• _MATERIAL PROVIDED_:
+ + + + + + +
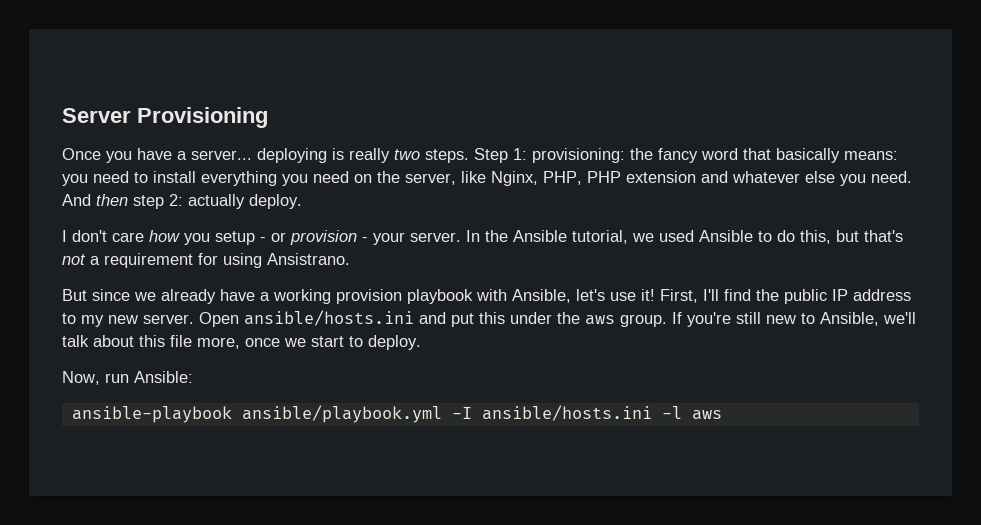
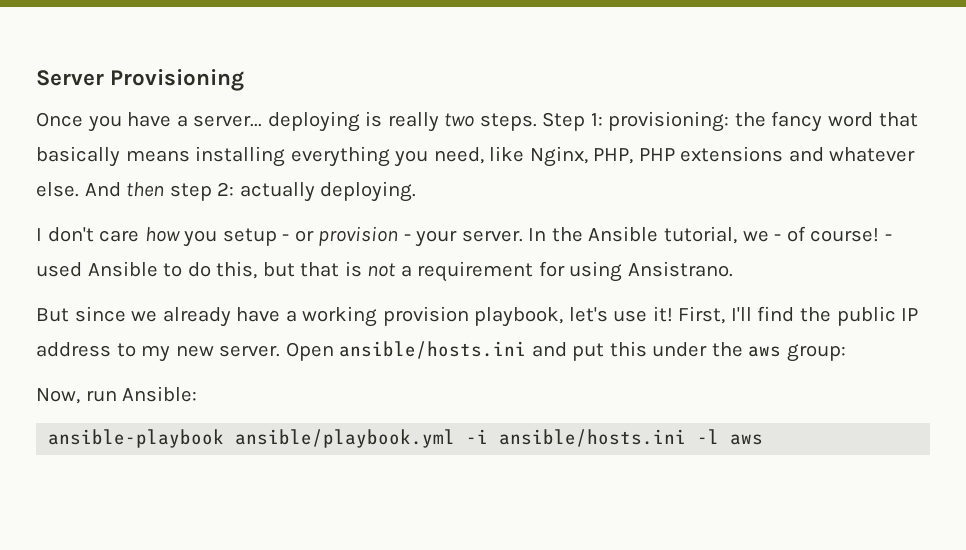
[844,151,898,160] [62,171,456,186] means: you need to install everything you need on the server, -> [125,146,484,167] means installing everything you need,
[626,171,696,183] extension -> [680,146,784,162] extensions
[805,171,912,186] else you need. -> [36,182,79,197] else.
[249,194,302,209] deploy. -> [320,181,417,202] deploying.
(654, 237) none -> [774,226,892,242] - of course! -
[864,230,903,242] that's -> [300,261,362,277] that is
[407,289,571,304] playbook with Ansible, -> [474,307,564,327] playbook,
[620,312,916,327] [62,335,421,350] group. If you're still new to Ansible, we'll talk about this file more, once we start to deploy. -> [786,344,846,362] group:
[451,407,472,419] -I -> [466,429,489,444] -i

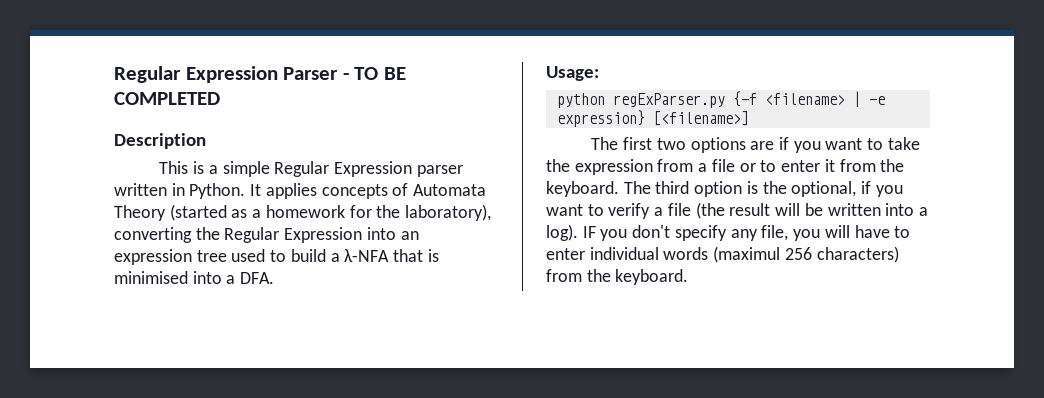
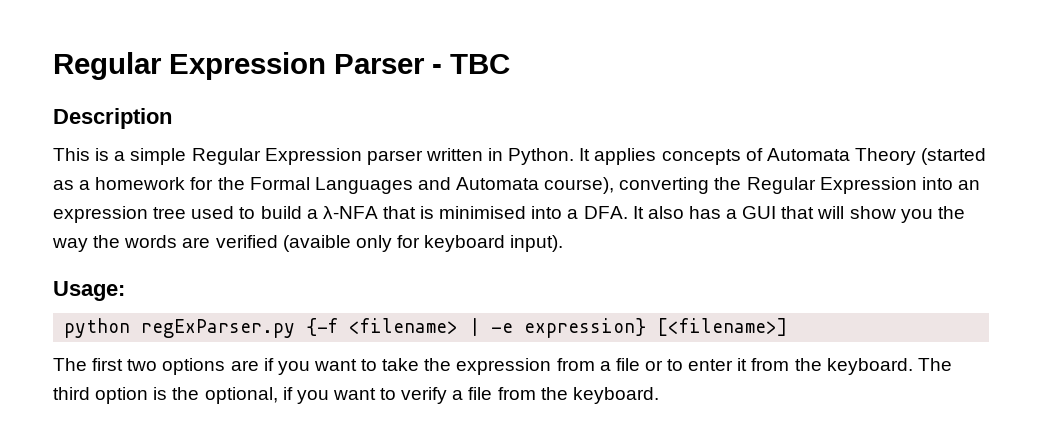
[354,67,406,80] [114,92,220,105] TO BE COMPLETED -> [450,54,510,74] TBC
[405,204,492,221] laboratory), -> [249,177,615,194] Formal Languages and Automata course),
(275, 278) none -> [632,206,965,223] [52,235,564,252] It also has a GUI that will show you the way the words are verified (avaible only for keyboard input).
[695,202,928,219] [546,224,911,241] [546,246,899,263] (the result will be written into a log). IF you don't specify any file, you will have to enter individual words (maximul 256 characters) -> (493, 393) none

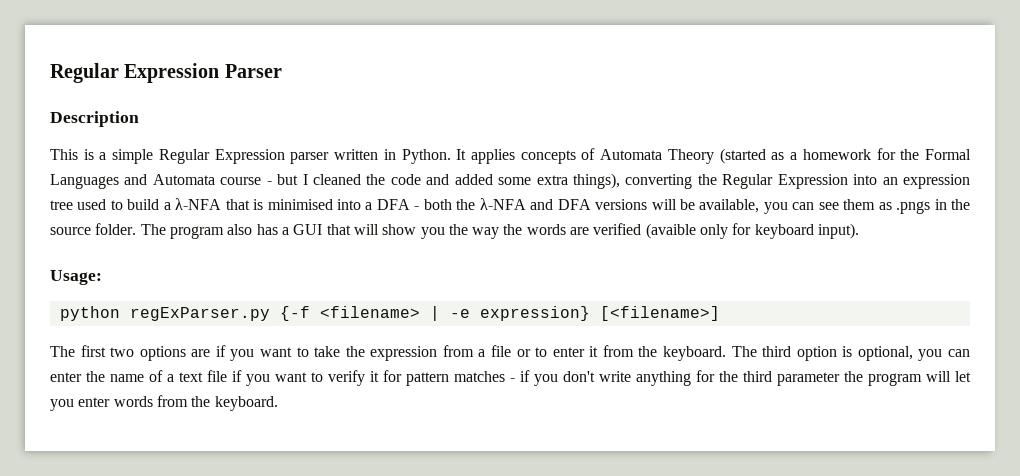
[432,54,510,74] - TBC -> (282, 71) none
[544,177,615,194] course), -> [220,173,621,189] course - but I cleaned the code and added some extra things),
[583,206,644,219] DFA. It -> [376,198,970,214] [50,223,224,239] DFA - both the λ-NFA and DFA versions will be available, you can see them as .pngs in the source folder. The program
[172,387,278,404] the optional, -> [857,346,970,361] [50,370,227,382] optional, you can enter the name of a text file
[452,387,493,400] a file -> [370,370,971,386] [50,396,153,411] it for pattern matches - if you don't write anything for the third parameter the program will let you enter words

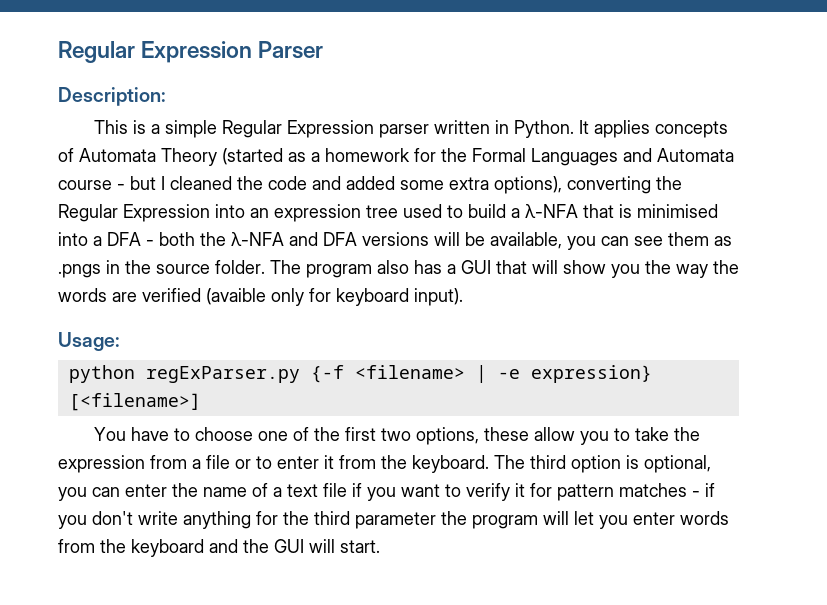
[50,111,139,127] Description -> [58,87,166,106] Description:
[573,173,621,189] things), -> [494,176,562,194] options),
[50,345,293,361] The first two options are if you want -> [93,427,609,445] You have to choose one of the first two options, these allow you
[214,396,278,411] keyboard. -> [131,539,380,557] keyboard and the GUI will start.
+ + + + + + +
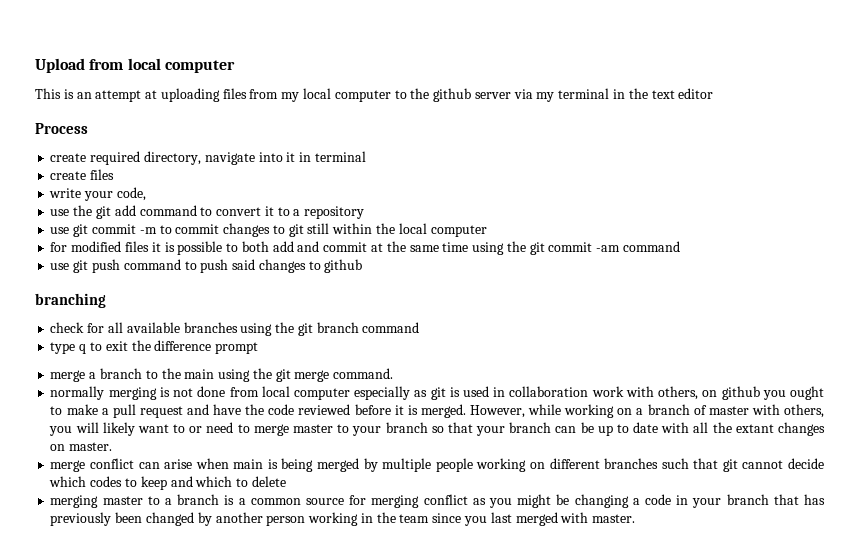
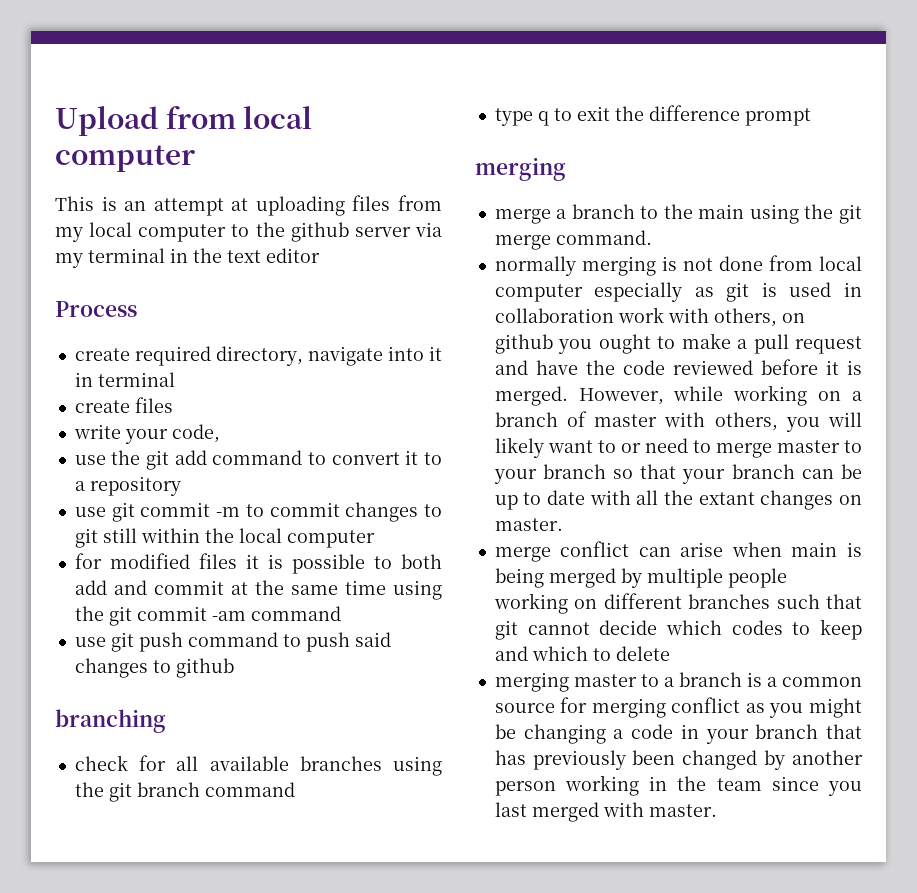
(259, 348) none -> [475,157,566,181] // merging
+ + + + + + +
• _TASK OBJECTIVE_:
Please go through the entries and show every line with the word "deploy".

• _WRITTEN ANSWER_:
[249,194,302,209] deploy. -> [320,181,417,202] deploying.
[620,312,916,327] [62,335,421,350] group. If you're still new to Ansible, we'll talk about this file more, once we start to deploy. -> [786,344,846,362] group:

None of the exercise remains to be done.